:: Records for the task ::
○ ○ ○ ○

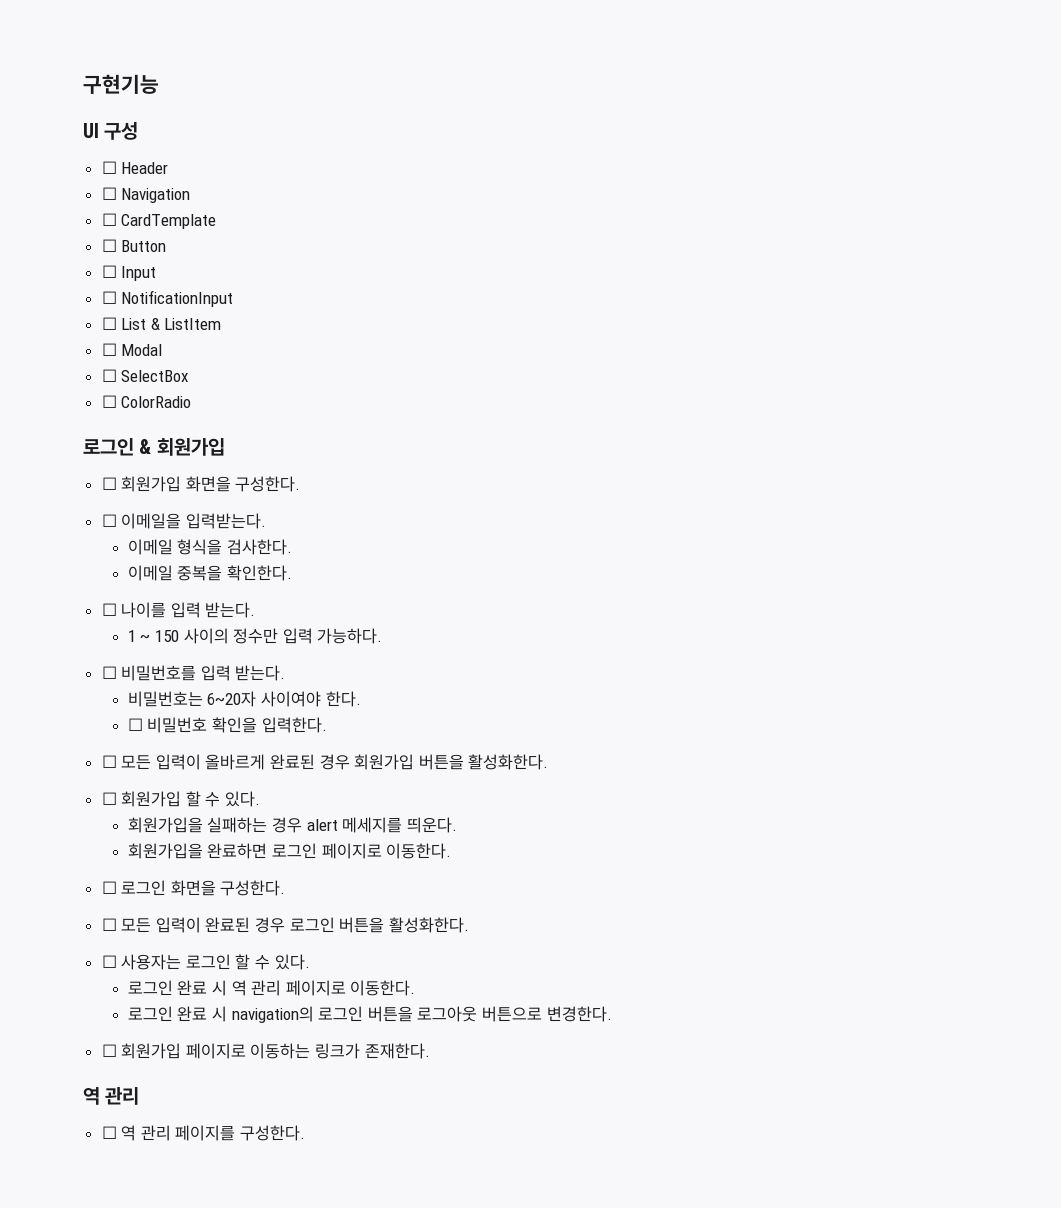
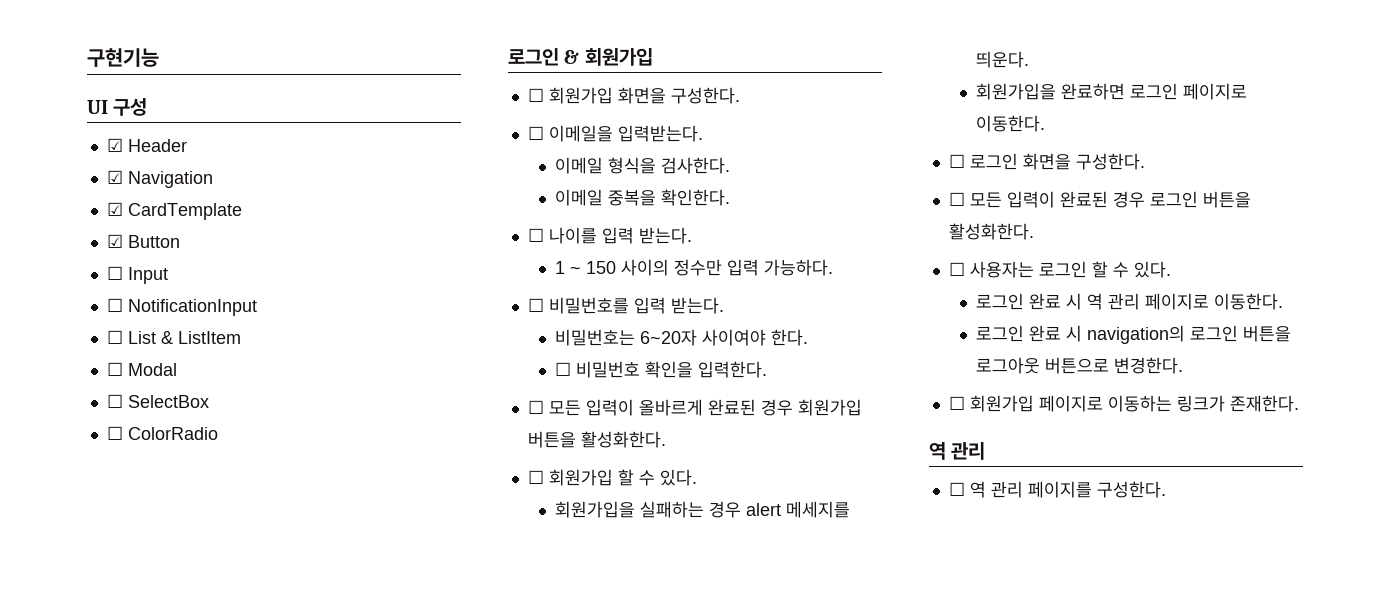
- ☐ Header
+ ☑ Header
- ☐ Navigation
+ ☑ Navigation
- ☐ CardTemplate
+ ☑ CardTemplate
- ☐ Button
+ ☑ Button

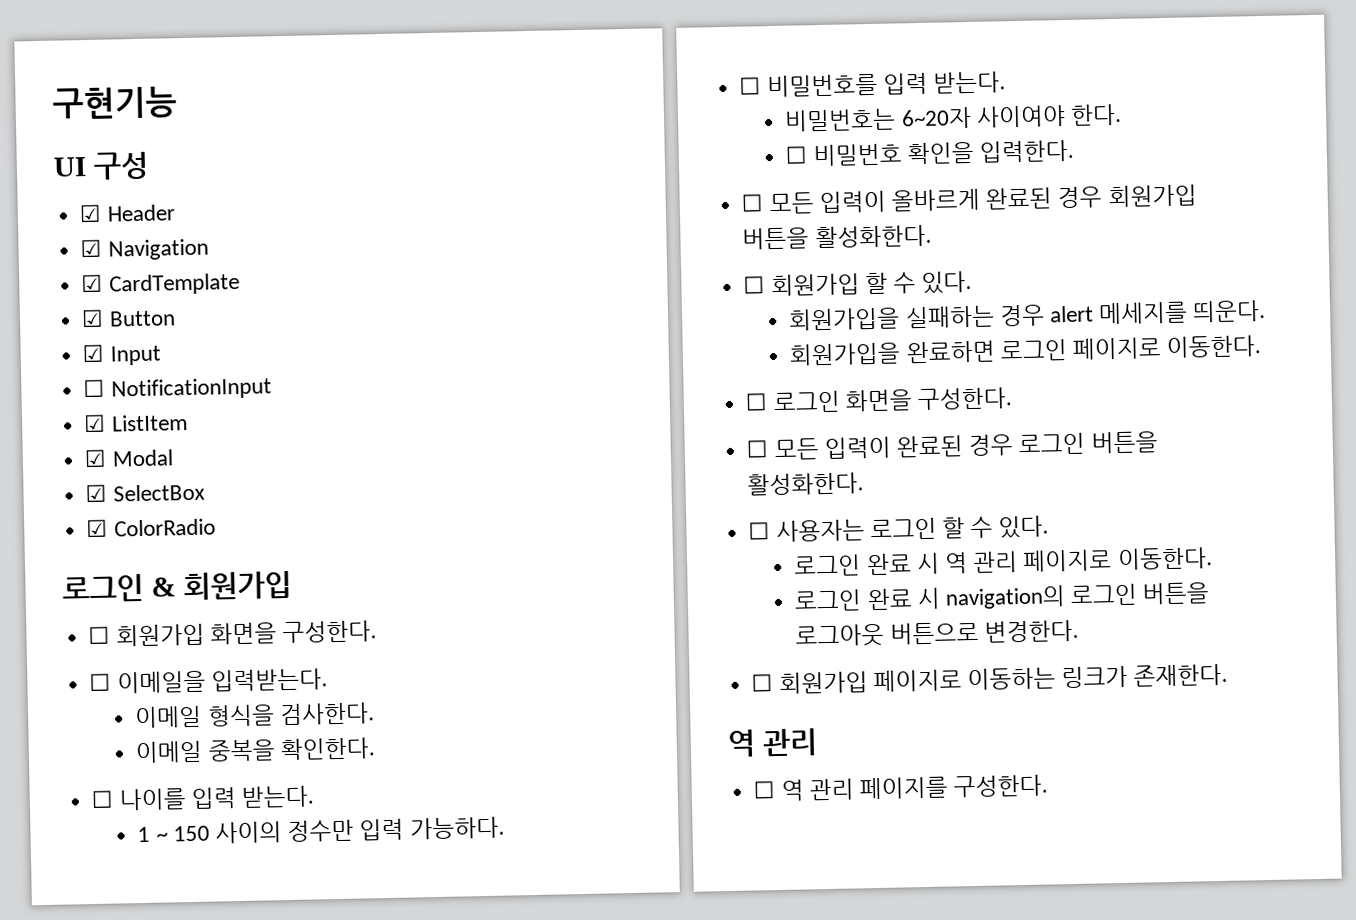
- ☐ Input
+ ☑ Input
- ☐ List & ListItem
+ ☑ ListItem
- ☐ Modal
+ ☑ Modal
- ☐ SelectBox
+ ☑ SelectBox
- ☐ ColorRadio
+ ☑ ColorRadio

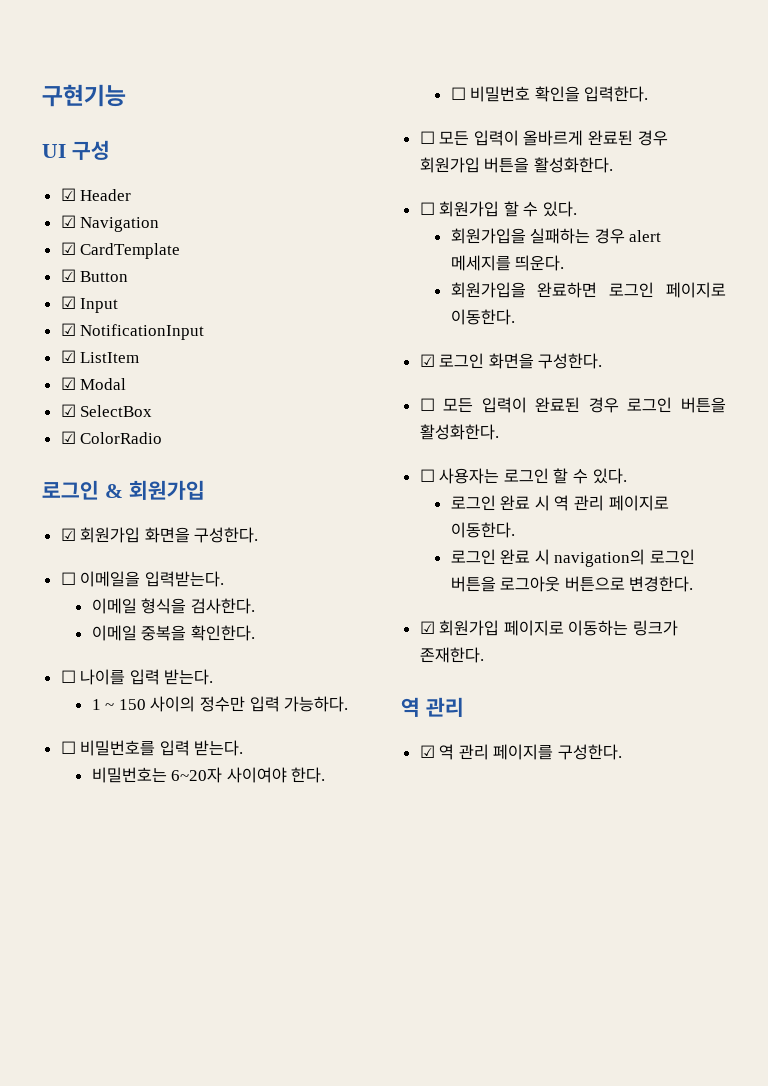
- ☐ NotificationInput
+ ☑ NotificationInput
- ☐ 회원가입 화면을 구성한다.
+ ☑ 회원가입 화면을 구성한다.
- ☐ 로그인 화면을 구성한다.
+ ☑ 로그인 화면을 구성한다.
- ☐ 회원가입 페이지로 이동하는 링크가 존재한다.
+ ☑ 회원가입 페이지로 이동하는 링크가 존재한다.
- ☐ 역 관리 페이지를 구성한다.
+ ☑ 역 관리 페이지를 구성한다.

○ ○ ○ ○

:: Exercise ::
Leave out every line before the one containing "- ☐ 로그인 화면을 구성한다."; set down that line and all remaining lines of the material exactly.

:: Solution for this problem ::
- ☐ 로그인 화면을 구성한다.
+ ☑ 로그인 화면을 구성한다.
- ☐ 회원가입 페이지로 이동하는 링크가 존재한다.
+ ☑ 회원가입 페이지로 이동하는 링크가 존재한다.
- ☐ 역 관리 페이지를 구성한다.
+ ☑ 역 관리 페이지를 구성한다.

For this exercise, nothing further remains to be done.